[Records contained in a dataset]
******
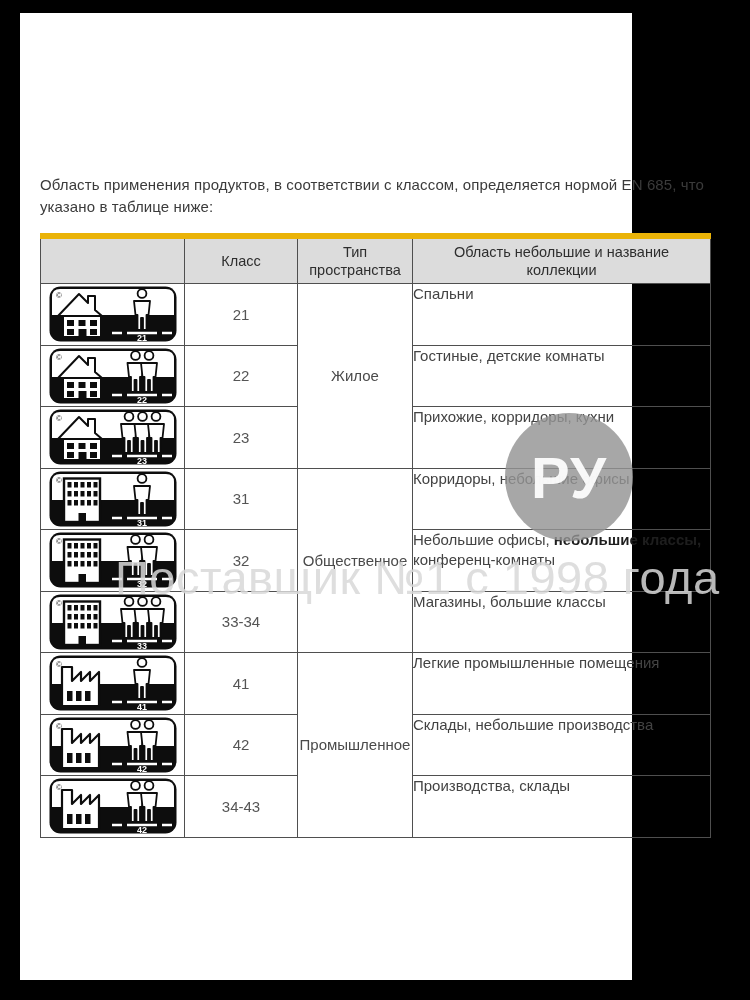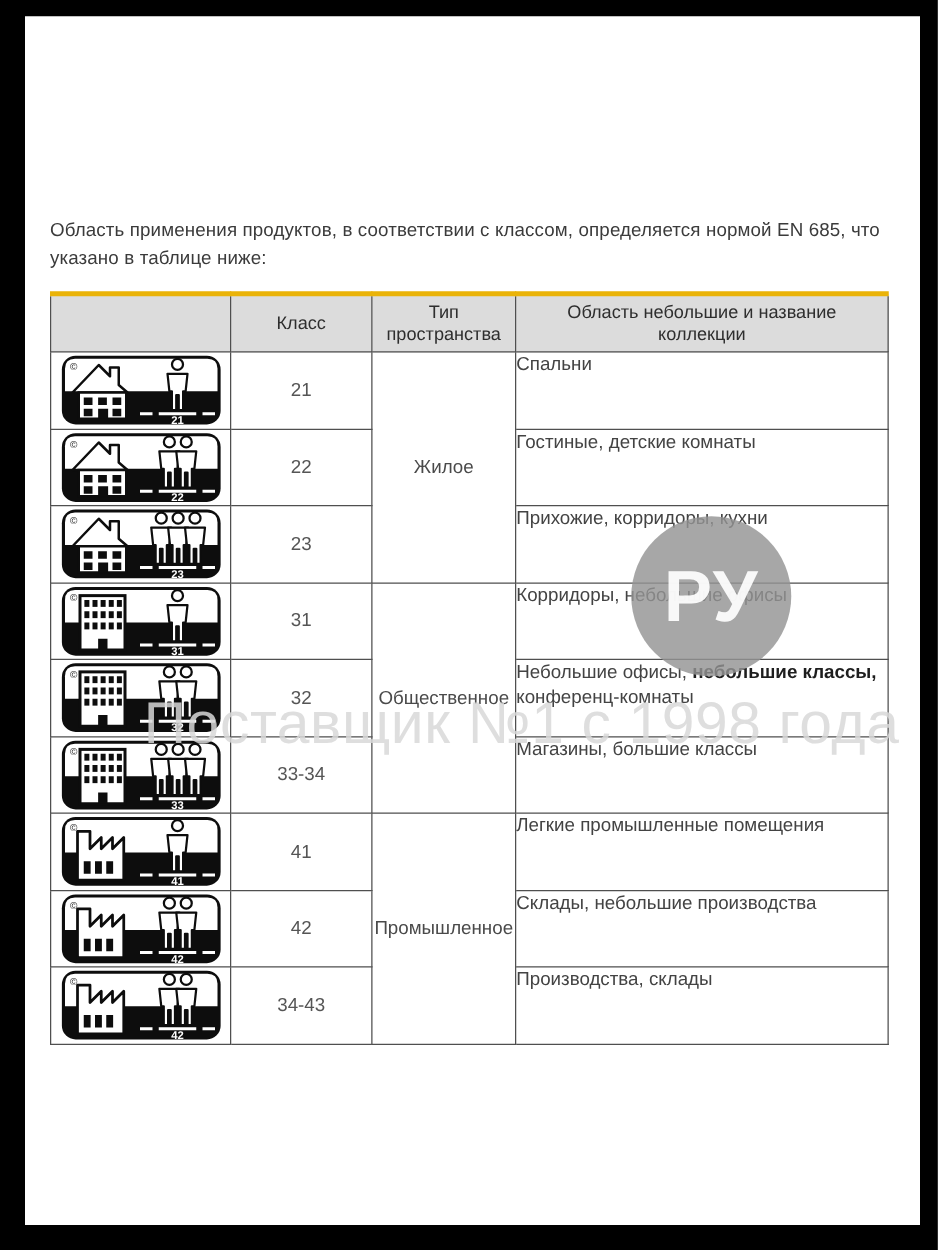--- a/index.html
+++ b/index.html
@@ -1,23 +1,23 @@
 <!DOCTYPE html>
 <html><head>
 <meta charset="utf-8">
 <style>
   html,body{margin:0;padding:0;background:#000;}
   .stage{position:relative;width:750px;height:1000px;background:#000;overflow:hidden;
          font-family:"Liberation Sans",sans-serif;}
-  .page{position:absolute;left:20px;top:13px;width:716px;height:967px;background:#fff;}
+  .page{position:absolute;left:20px;top:13px;width:612px;height:967px;background:#fff;}
   .intro{position:absolute;left:20px;top:146px;width:676px;font-size:15px;line-height:1.45;
          color:#3b3b3b;letter-spacing:.1px;}
   
   .doc-table{position:absolute;left:20px;top:220px;width:670px;border-collapse:collapse;
-             table-layout:fixed;border-top:4px solid #eab308;z-index:1;}
+             table-layout:fixed;border-top:6px solid #eab308;z-index:1;}
   .doc-table td,.doc-table th{border:1px solid #4f4f4f;padding:0;}
   .doc-table thead th{background:#dcdcdc;font-weight:normal;font-size:14.5px;color:#2e2e2e;
              height:40px;line-height:1.25;padding:2px 4px;}
   .body-row{height:61.5px;}
   .icon-cell{text-align:center;vertical-align:middle;background:#fff;}
   .picto{display:block;margin:0 auto;}
   .class-cell{text-align:center;vertical-align:middle;font-size:15px;color:#555;}
   .type-cell{text-align:center;vertical-align:middle;font-size:15px;color:#4a4a4a;margin-top:40px;}
   .desc-cell{vertical-align:top;padding:5px 8px 0 9px;font-size:15px;color:#434343;line-height:1.35;}
   .app-bold{font-weight:bold;color:#1e1e1e;}

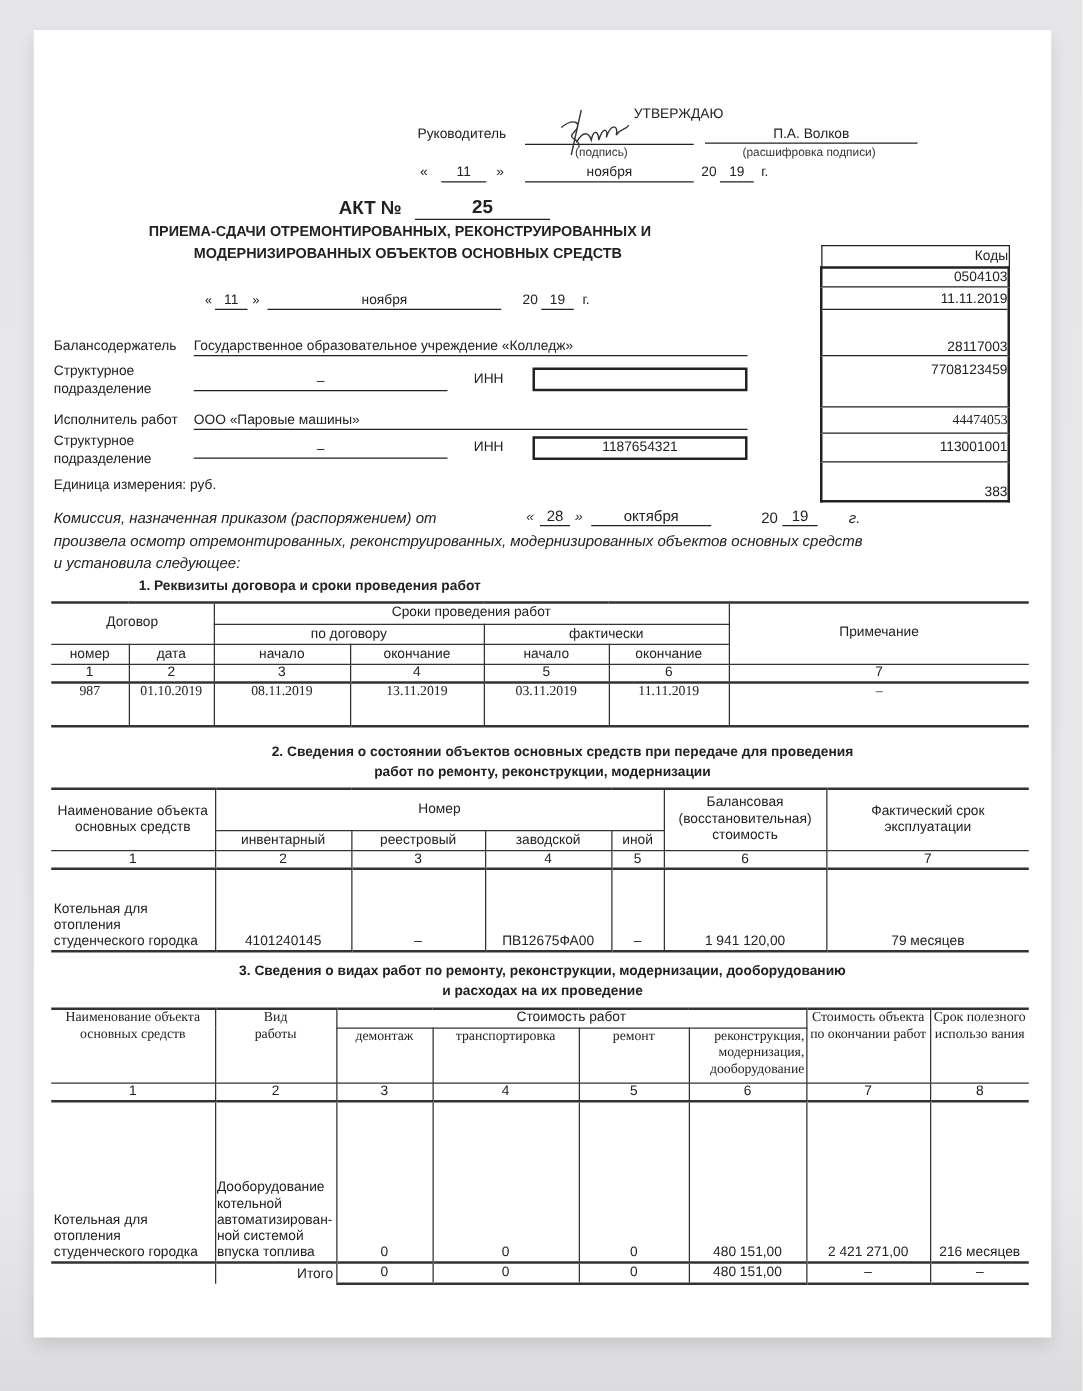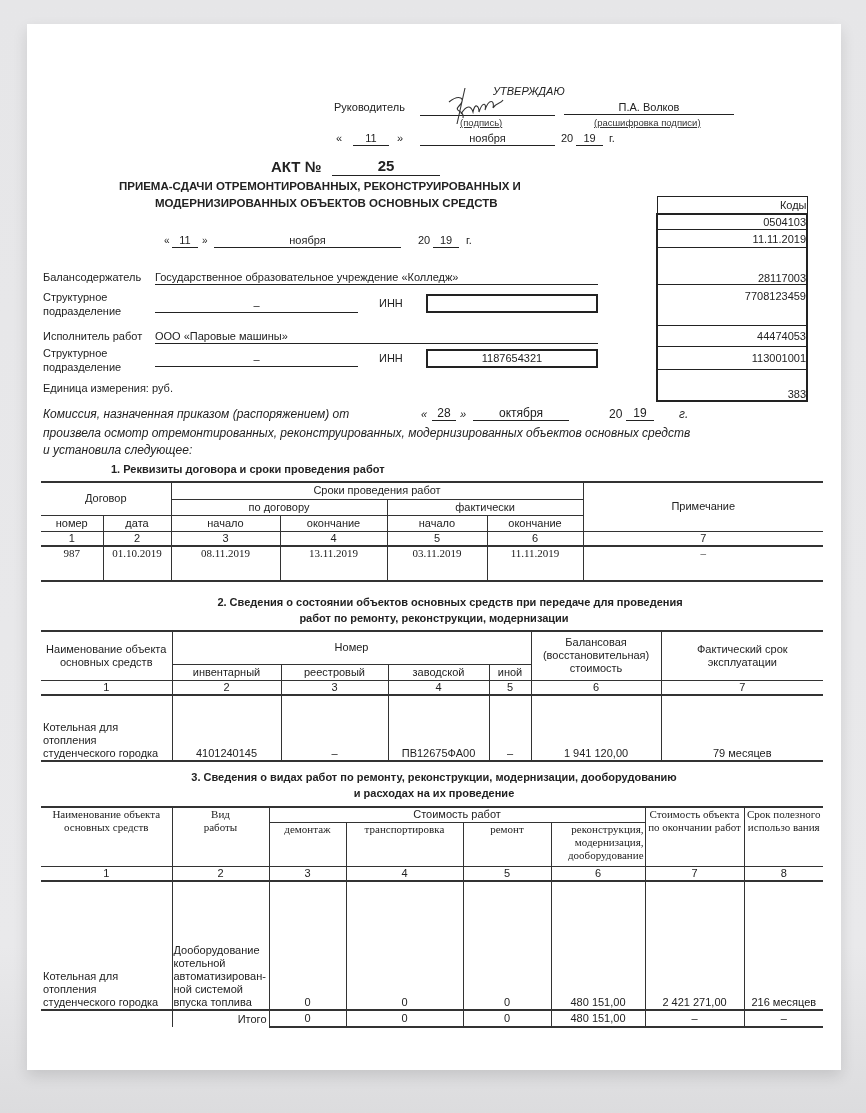--- a/index.html
+++ b/index.html
@@ -11,21 +11,21 @@
   .page {
     position:absolute; left:27px; top:24px; width:814px; height:1046px;
     background:#fff; box-shadow: 0 6px 14px rgba(0,0,0,0.12);
   }
   .abs { position:absolute; white-space:nowrap; }
   .t11 { font-size:11px; }
   .t10 { font-size:10px; }
   .t12 { font-size:12px; }
   .line { position:absolute; border-bottom:1px solid #222; height:0; }
   .u { position:absolute; text-align:center; border-bottom:1px solid #222; font-size:11px; line-height:13px; }
-  .small { font-size:9.5px; color:#333;text-decoration:underline; }
+  .small { font-size:9.5px; color:#333; }
   .bold { font-weight:bold; }
   .italic { font-style:italic; }
 
   
   .codes { position:absolute; left:629px; top:172px; width:152px; border-collapse:collapse; font-size:11px; }
   .codes td { border:1px solid #222; text-align:right; padding:0; }
   .codes .thick td { border-left:2px solid #222; border-right:2px solid #222; }
 
   .innbox { position:absolute; border:2px solid #222; height:15px; font-size:11px; text-align:center; line-height:15px; }
 
@@ -39,21 +39,21 @@
   td.l { text-align:left !important; }
   td.bot { vertical-align:bottom; }
   td.top { vertical-align:top;font-family:Liberation Serif, serif; }
   .sig { position:absolute; left:418px; top:60px; width:62px; height:44px; }
 </style>
 </head>
 <body>
 
 <div class="page">
 
-  <span class="abs t11" style="left:466px;top:61px;font-style:italic;">УТВЕРЖДАЮ</span>
+  <span class="abs t11" style="left:480px;top:61px;">УТВЕРЖДАЮ</span>
   <span class="abs t11" style="left:307px;top:77px;">Руководитель</span>
   <div class="line" style="left:393px;top:91px;width:135px;"></div>
   <svg class="sig" viewBox="0 0 62 44">
     <path d="M20 4 L12 40 M4 18 C14 10 22 14 14 22 C8 28 20 26 18 34 M16 30 C22 20 26 22 28 28 C30 18 34 22 34 28 C38 16 42 20 40 26 C44 14 50 16 48 24 C52 18 56 20 58 16" fill="none" stroke="#333" stroke-width="1.1"></path>
   </svg>
   <span class="abs small" style="left:433px;top:93px;">(подпись)</span>
   <div class="u" style="left:537px;top:77px;width:170px;">П.А. Волков</div>
   <span class="abs small" style="left:567px;top:93px;">(расшифровка подписи)</span>
 
   <span class="abs t11" style="left:309px;top:108px;">«</span>
@@ -88,21 +88,21 @@
     <tr class="thick">
           <td style="height:17px;">11.11.2019</td>
         </tr>
     <tr class="thick">
           <td style="height:36px;vertical-align:bottom;">28117003</td>
         </tr>
     <tr class="thick">
           <td style="height:35px;vertical-align:top;padding-top:5px;">7708123459</td>
         </tr>
     <tr class="thick">
-          <td style="height:20px;">44474053</td>
+          <td style="height:20px;font-family:Liberation Serif, serif;">44474053</td>
         </tr>
     <tr class="thick">
           <td style="height:22px;">113001001</td>
         </tr>
     <tr class="thick">
           <td style="height:30px;vertical-align:bottom;border-bottom:2px solid #222;">383</td>
         </tr>
   </tbody>
     </table>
******
TASK INSTRUCTIONS: Please show, exactly as written, every line above that contains the word "italic".

WRITTEN ANSWER:
   .italic { font-style:italic; }
-  <span class="abs t11" style="left:466px;top:61px;font-style:italic;">УТВЕРЖДАЮ</span>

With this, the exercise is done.